I finally realized that those “problems” were truly not problems ~ I was not alone and definitely not cursed. It just wasn’t my time, I was running away and I didn’t seek help – professional or personal. Now that I am making my way through this tunnel, vision a little clearer, things appear so much different. I realize I needed that test, in order to have this testimony. I can better appreciate smaller things in life and I am clear that life does not go according to MY plan… What I thought had totally broken me, has truly been the breakthrough I needed. Being broken had now become a gift ~ although strangely understood. In this time, I found that my relationship with God has truly grown, my level of professional insight has increased, my impulsiveness has slowed, I’m open to more and I am more emphatic of others (if you truly know me, you know that this is a definite growth – LOL).

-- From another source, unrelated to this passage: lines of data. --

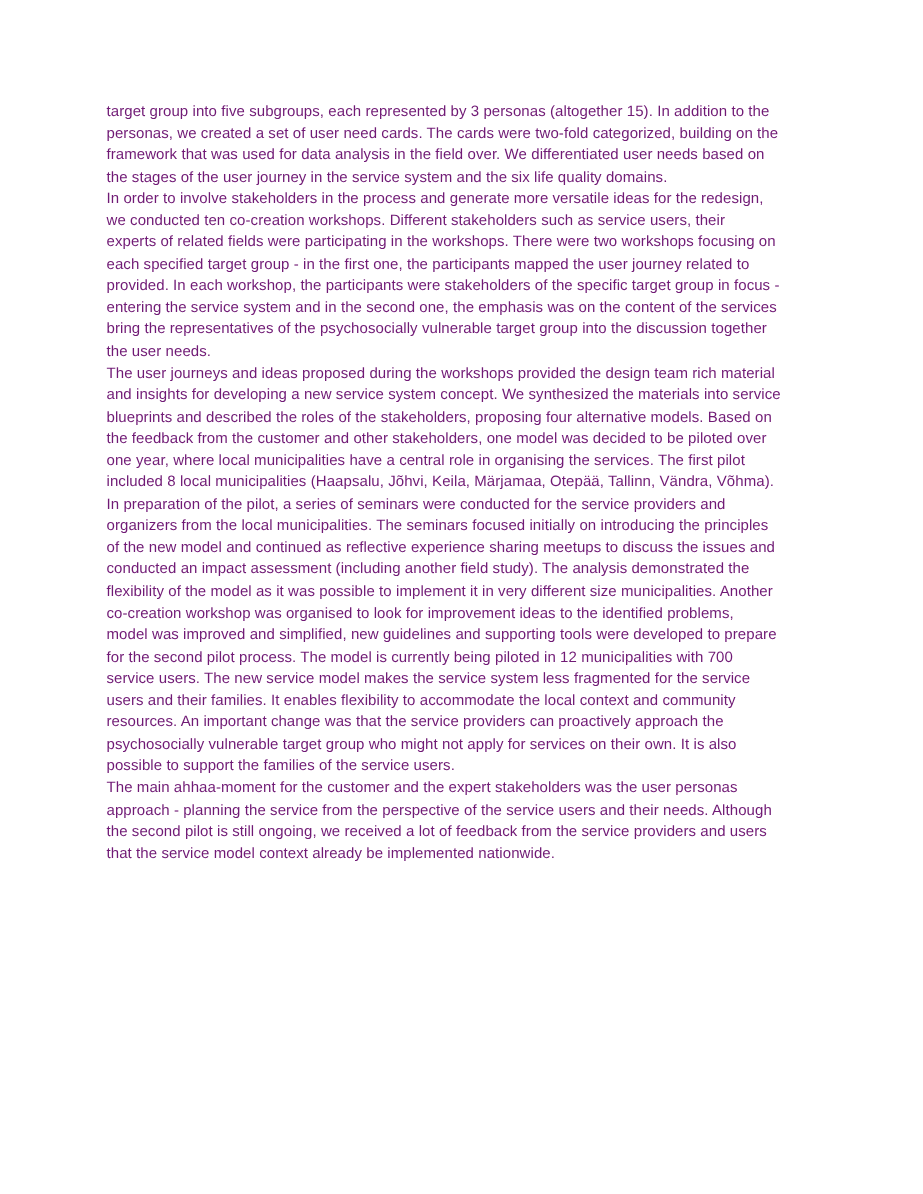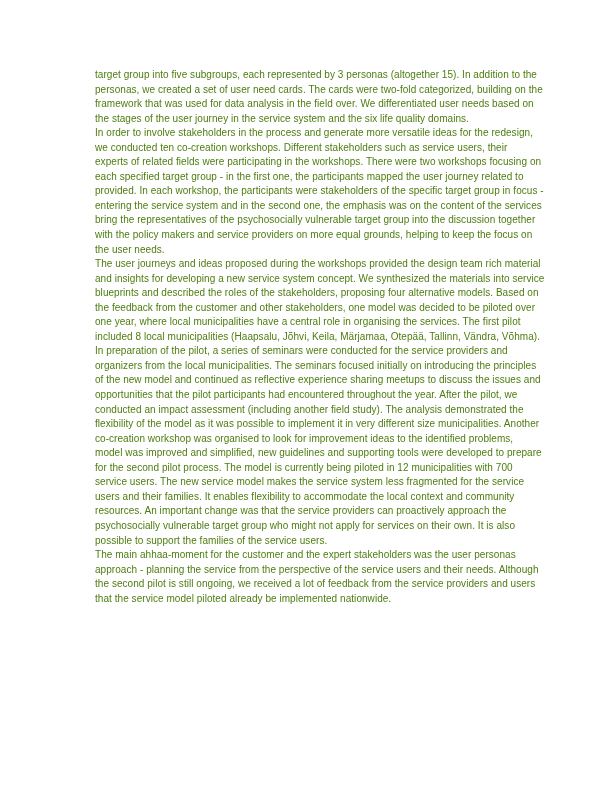"target group into five subgroups," .page-text { color: #4d7c0f -> #701a75; margin-left: 24px -> none }
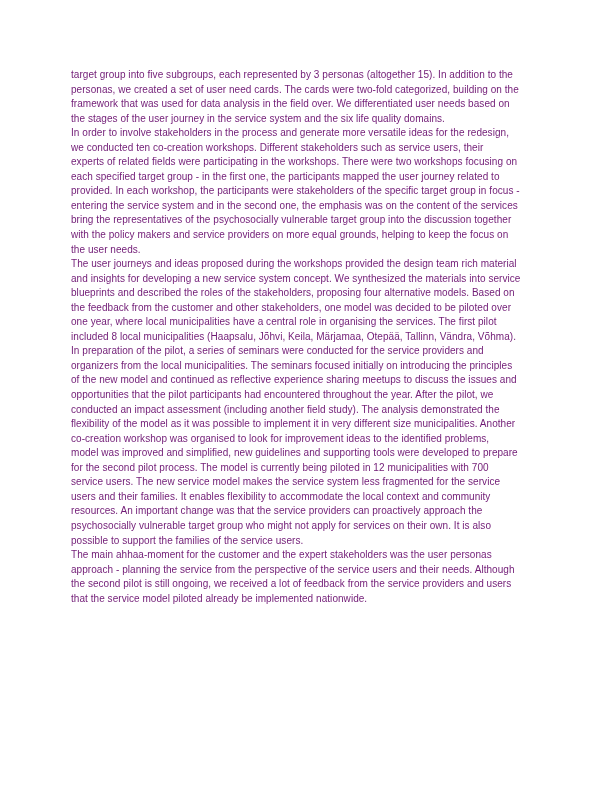"with the policy makers and" div.line { html: <div>with the policy makers and service providers on more equal grounds, helping to keep the focus on</div> -> none }
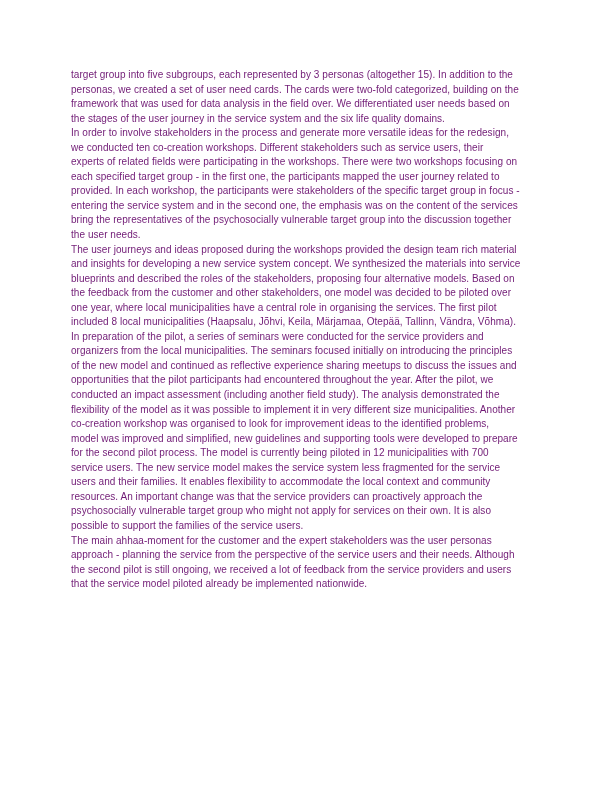"opportunities that the pilot" div.line { html: <div>opportunities that the pilot participants had encountered throughout the year. After the pilot, we</div> -> none }
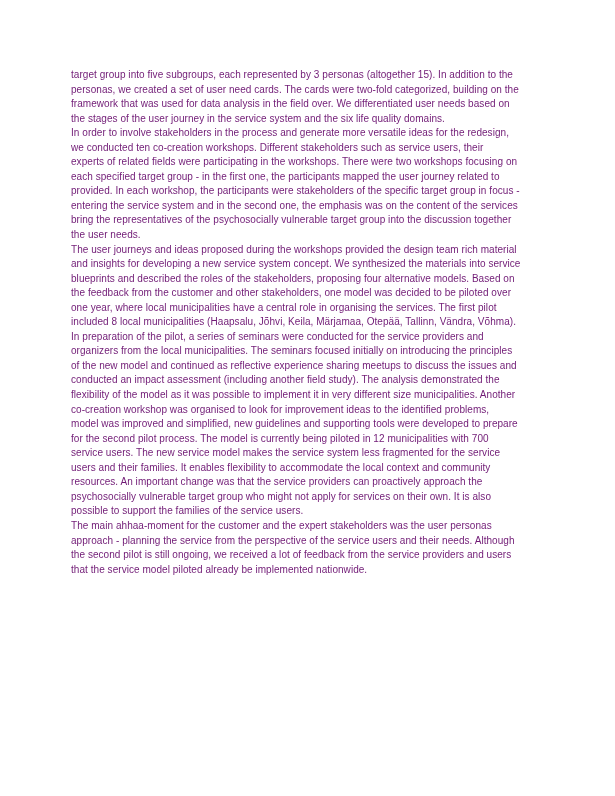"that the service model piloted" div.line { text: piloted -> context }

Writing this is my first time sharing my truth, and the truth is… I MADE IT THROUGH! I’m far from where I want to be, but I know this is only the beginning, I’m finally clear that this is the birth of Me in the Making.
My prayer is that someone reading this will have the strength to go another day, understand that your lowest point, is only just the beginning, reach out for help and know there is always sunshine after the rain. Remember being broken is a gift ~ I chose to use my gift to help others discover the person within waiting to be released.